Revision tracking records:
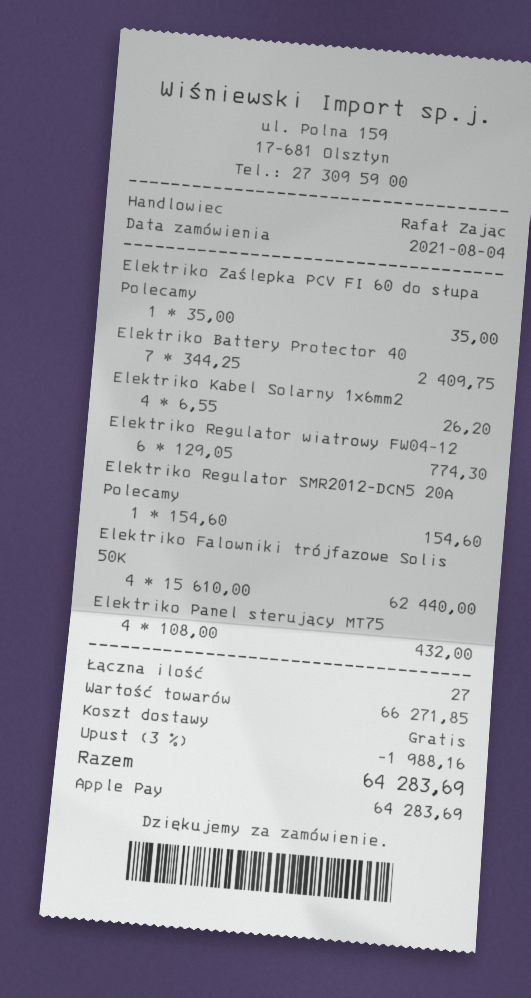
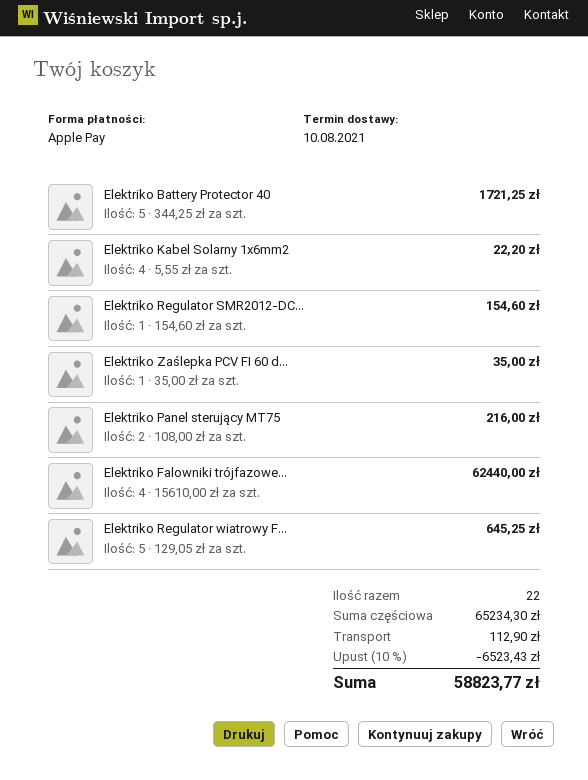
Elektriko Battery Protector 40: 7 x 344.25 = 2409.75 -> 5 x 344.25 = 1721.25
Elektriko Kabel Solarny 1x6mm2: 4 x 6.55 = 26.20 -> 4 x 5.55 = 22.20
Elektriko Regulator wiatrowy FW04-12: 6 x 129.05 = 774.30 -> 5 x 129.05 = 645.25
Elektriko Panel sterujący MT75: 4 x 108.00 = 432.00 -> 2 x 108.00 = 216.00
total quantity: 27 -> 22
subtotal: 66271.85 -> 65234.30
discount: 3% = 1988.16 -> 10% = 6523.43
shipping: 0.00 -> 112.90
total: 64283.69 -> 58823.77

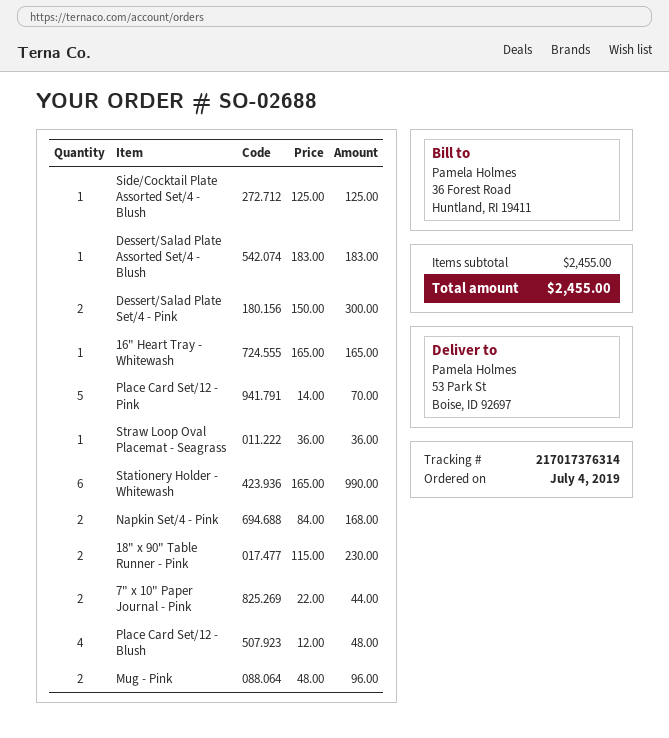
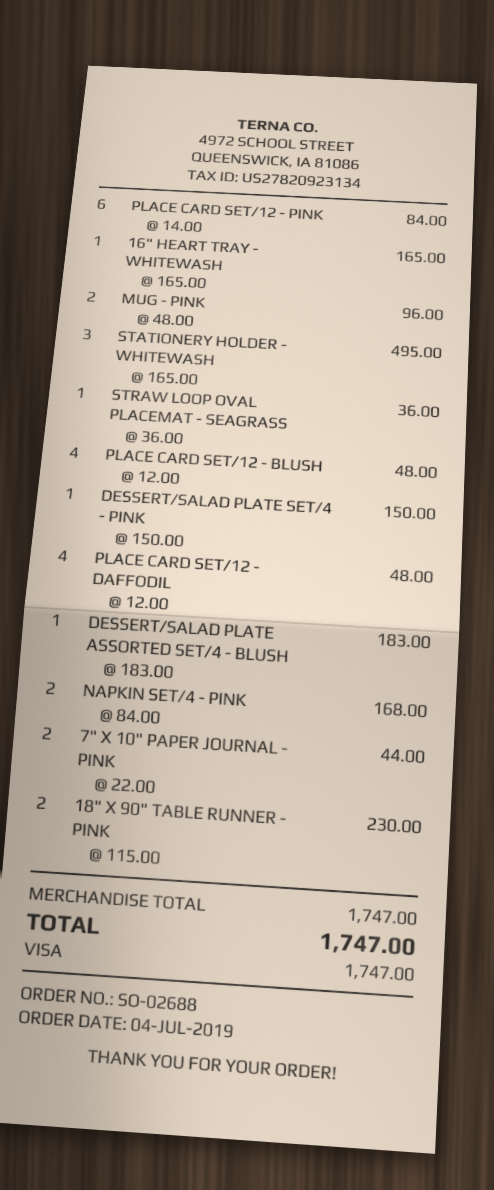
Side/Cocktail Plate Assorted Set/4 - Blush: 1 x 125.00 = 125.00 -> none
Dessert/Salad Plate Set/4 - Pink: 2 x 150.00 = 300.00 -> 1 x 150.00 = 150.00
Place Card Set/12 - Pink: 5 x 14.00 = 70.00 -> 6 x 14.00 = 84.00
Stationery Holder - Whitewash: 6 x 165.00 = 990.00 -> 3 x 165.00 = 495.00
PLACE CARD SET/12 - DAFFODIL: none -> 4 x 12.00 = 48.00
subtotal: 2455.00 -> 1747.00
total: 2455.00 -> 1747.00

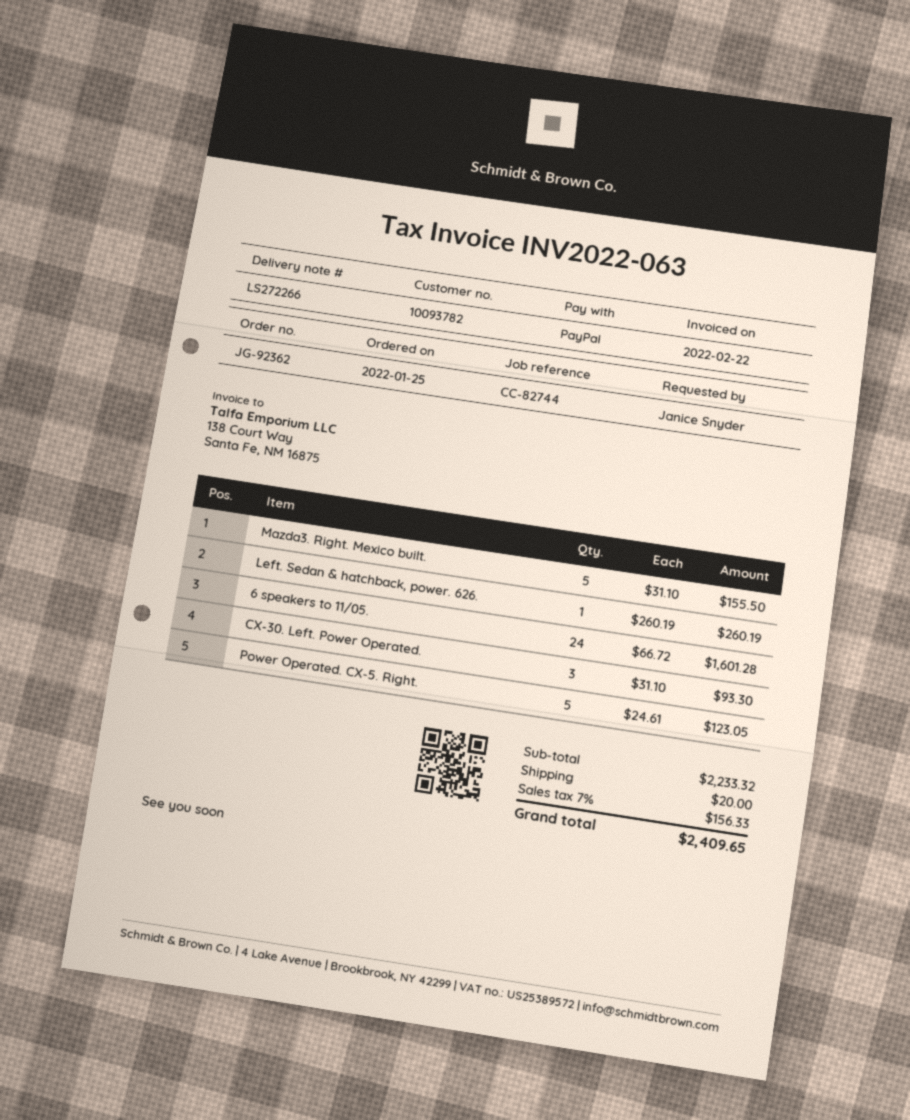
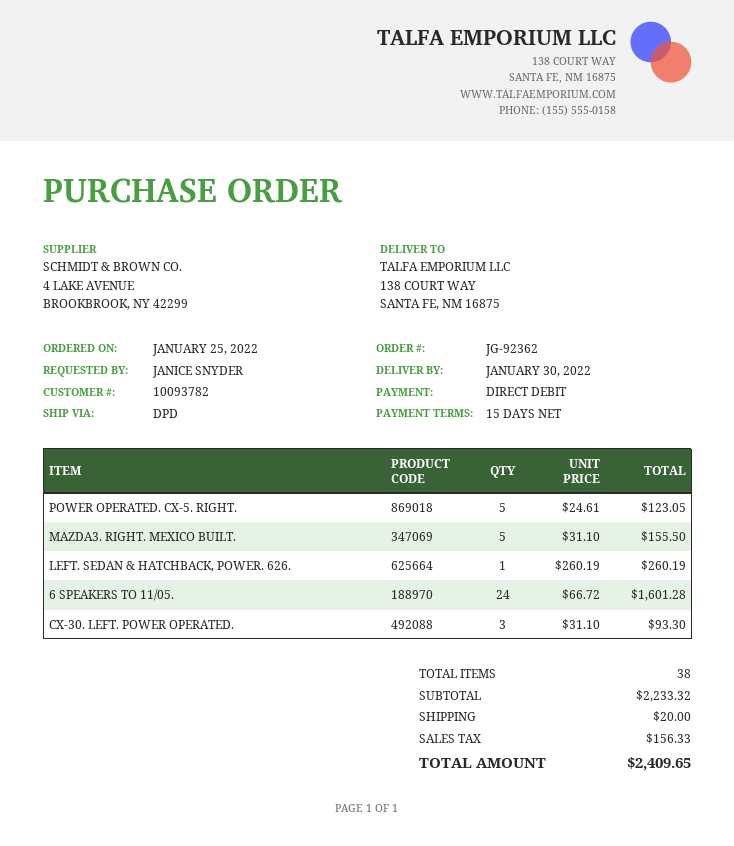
payment method: PayPal -> direct debit

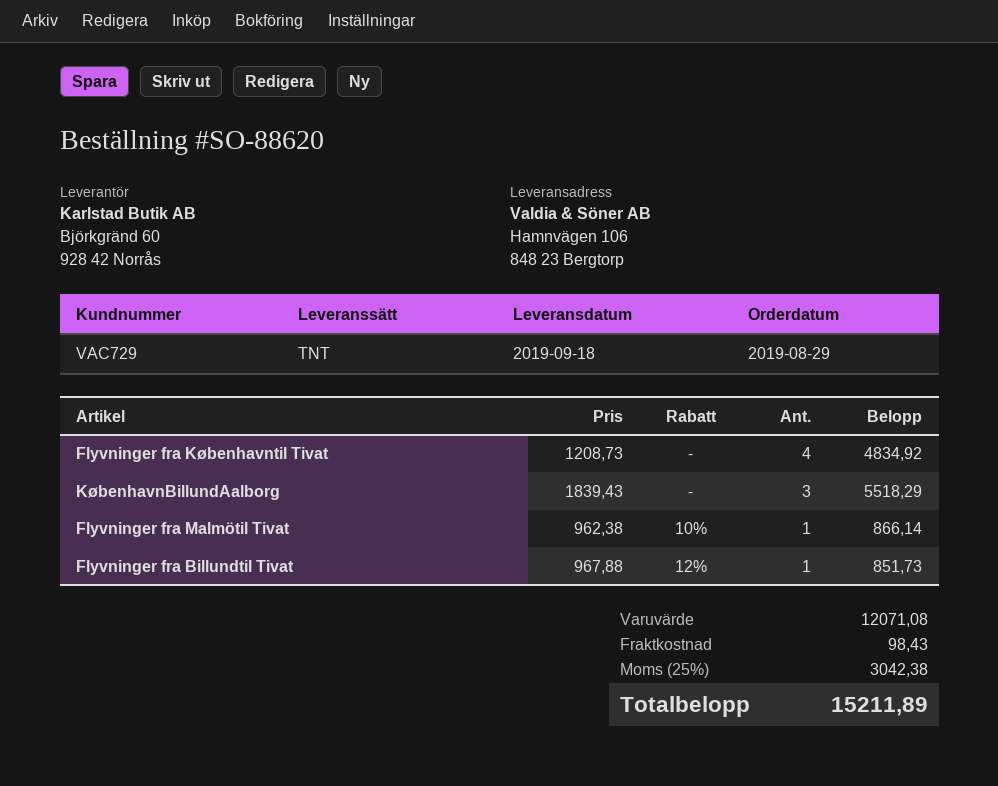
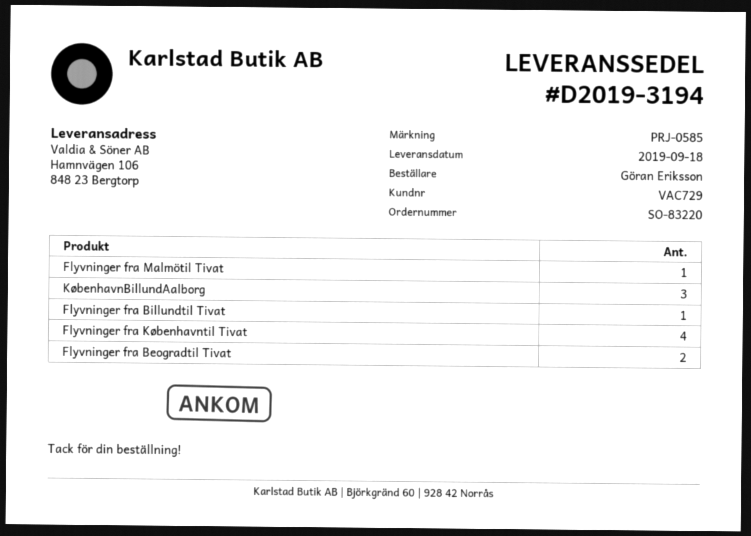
order number: SO-88620 -> SO-83220
Flyvninger fra Beogradtil Tivat: none -> 2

Task goal -> Above are the records; copy every line in them that holds the word "none".

Solved problem ->
Side/Cocktail Plate Assorted Set/4 - Blush: 1 x 125.00 = 125.00 -> none
PLACE CARD SET/12 - DAFFODIL: none -> 4 x 12.00 = 48.00
Flyvninger fra Beogradtil Tivat: none -> 2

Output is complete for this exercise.